UD Receives Funding for Women's Science Research Projects

Mar 18, 2010 | University of Dubuque Theological Seminary

The University of Dubuque recently received a $6,600 grant from The Monticello College Foundation (Godfrey, IL) to fund science research experiences for women.

Projects funded by this grant encourage talented women students to explore the field of science by offering hands-on research experiences.

Ten women environmental science and biology students are working on projects focused on several different research themes. The selected students will participate in the following on-going or newly-developed research projects:

  • the impact of high nitrogen levels on salamanders (Bridgett Fidder, sophomore, environmental science, Belvidere, IL);
  • changes in lighting of Bee Branch Creek, Dubuque (Christina Chamberlain, junior, biology, Johnsburg, IL),;
  • evaluation of grassland bird communities (Megan Goesse, junior, environmental science, Dubuque, IA and Tori Ballweg, sophomore, environmental science, Madison, WI);
  • the genetic basis of monstrous orchids (Cellese Griffin, junior, biology, White Sands Missle Range, NM and Rusmira Ahmetasevic, sophomore, biology, Dubuque, IA);
  • leg edema (Naomi Hasselblad, junior, biology, Galena, IL);
  • mussels as biological indicators (Lisa LaBudde, junior, environmental science, Freeport, IL);
  • water quality response to pervious pavement (Brittany Stringer, senior, environmental science, Bettendorf, IA);
  • and agricultural runoff in Hazel Green, Wisconsin (Kassandra Dickerson, junior, environmental science, East Dubuque, IL).

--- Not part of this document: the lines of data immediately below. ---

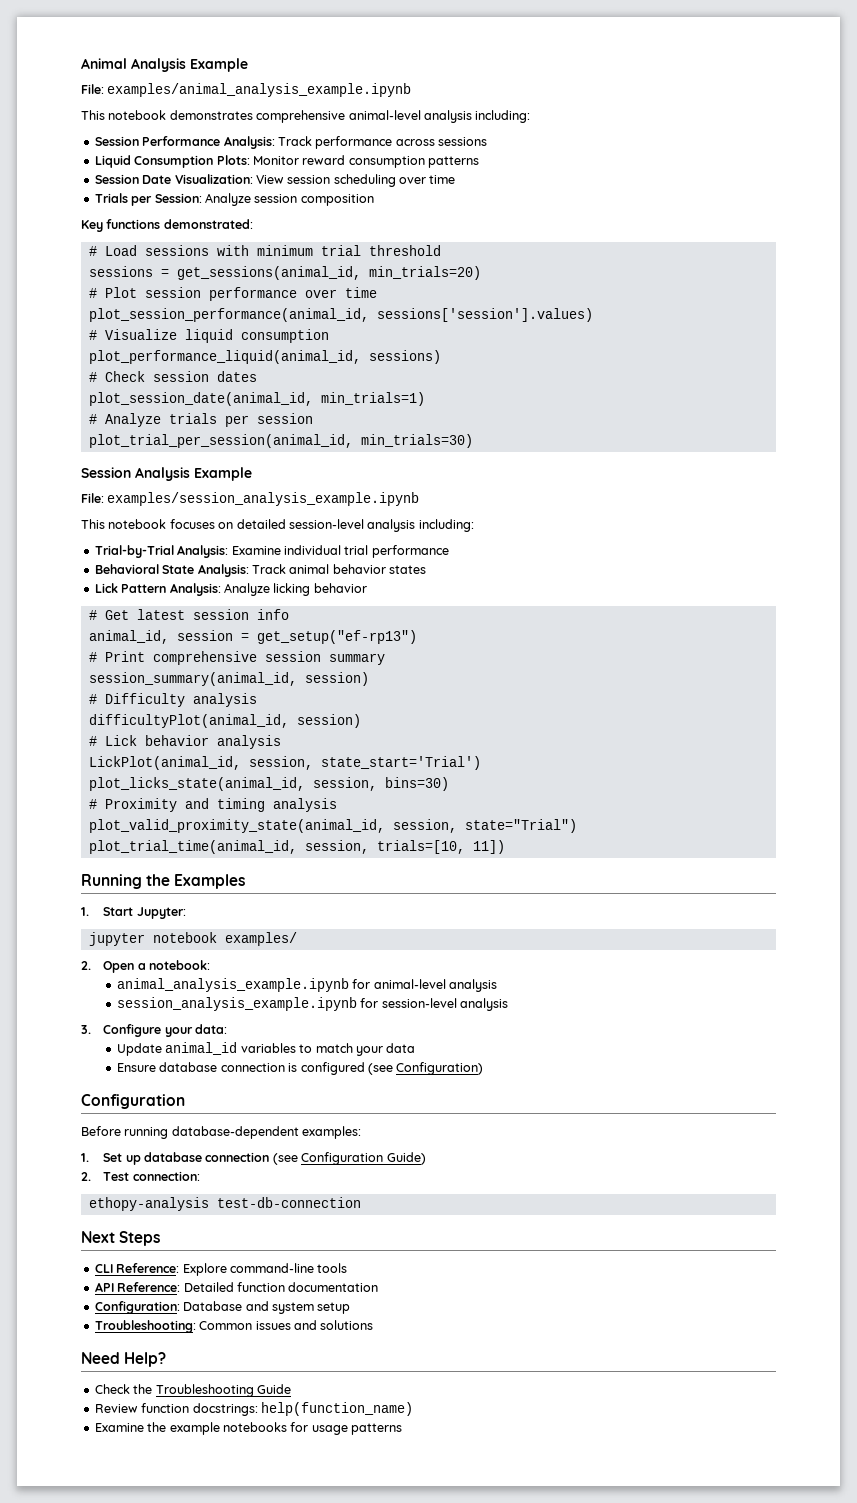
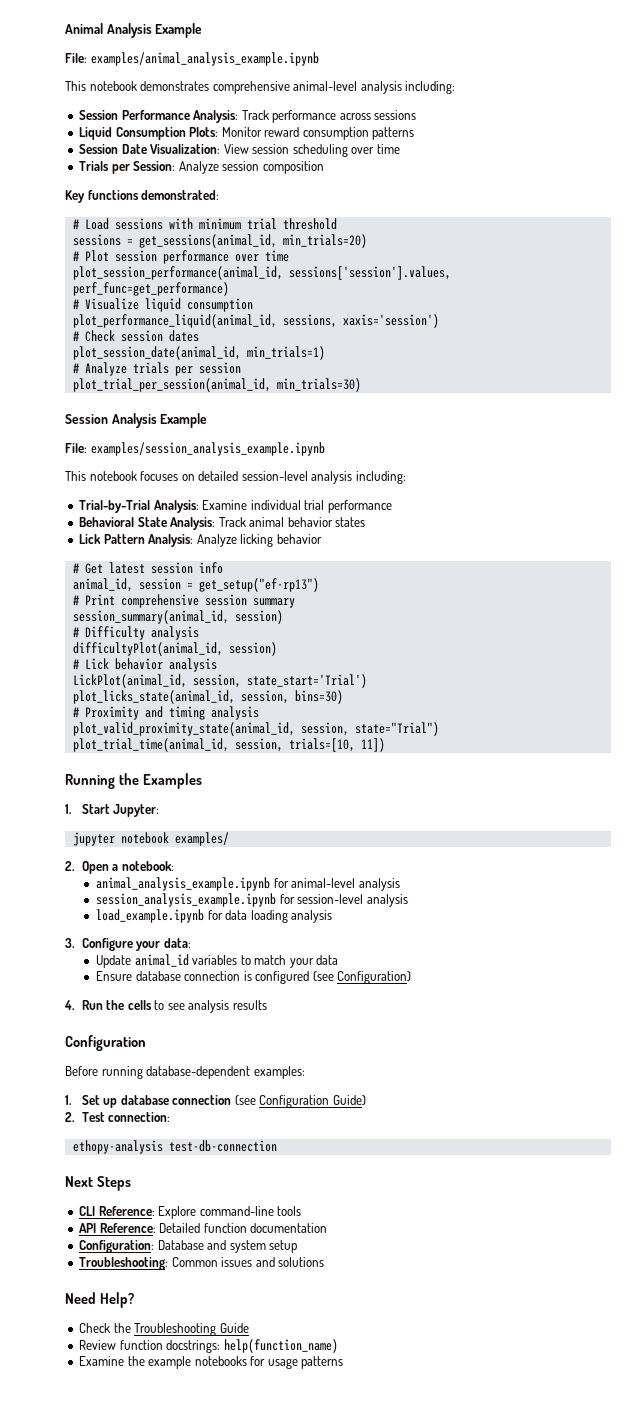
- plot_session_performance(animal_id, sessions['session'].values)
+ plot_session_performance(animal_id, sessions['session'].values, perf_func=get_performance)
- plot_performance_liquid(animal_id, sessions)
+ plot_performance_liquid(animal_id, sessions, xaxis='session')
+ load_example.ipynb for data loading analysis
+ 4. Run the cells to see analysis results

"This is the fourth year that we have received funding from the Monticello College Foundation for Women in Science, and we appreciate the support," said Dr. Dale Easley, head of the Department of Natural and Applied Sciences. "This grant will enable these ten students to deepen their scientific knowledge and expand their contacts with others working in related fields, becoming the next generation of scientific leaders and educators."

Funds from the grant will be used for various components of the research project, including stipends for participants, equipment, and supplies.

The Monticello College Foundation was formed in 1971. Monticello College, a two-year college for women, closed at that time and the campus was sold to the State of Illinois and became Lewis & Clark Community College. The charter of Monticello College was legally amended to be the charter of Monticello College Foundation with the same purpose - "to promote female education."

The College was founded in 1838 by Benjamin Godfrey who had eight daughters. His desire was that women would have the same opportunities for a good education that men had and the curriculum at that time was based on that of Harvard and Yale. During most of the existence of Monticello College, there was also a preparatory school for high school age girls. It was said that Benjamin Godfrey's philosophy was - "When you educate a man, you educate an individual. When you educate a woman, you educate a family."

The Monticello College Foundation offers scholarships for women to study in all fields and thus carries on the rich heritage of Benjamin Godfrey and Monticello College.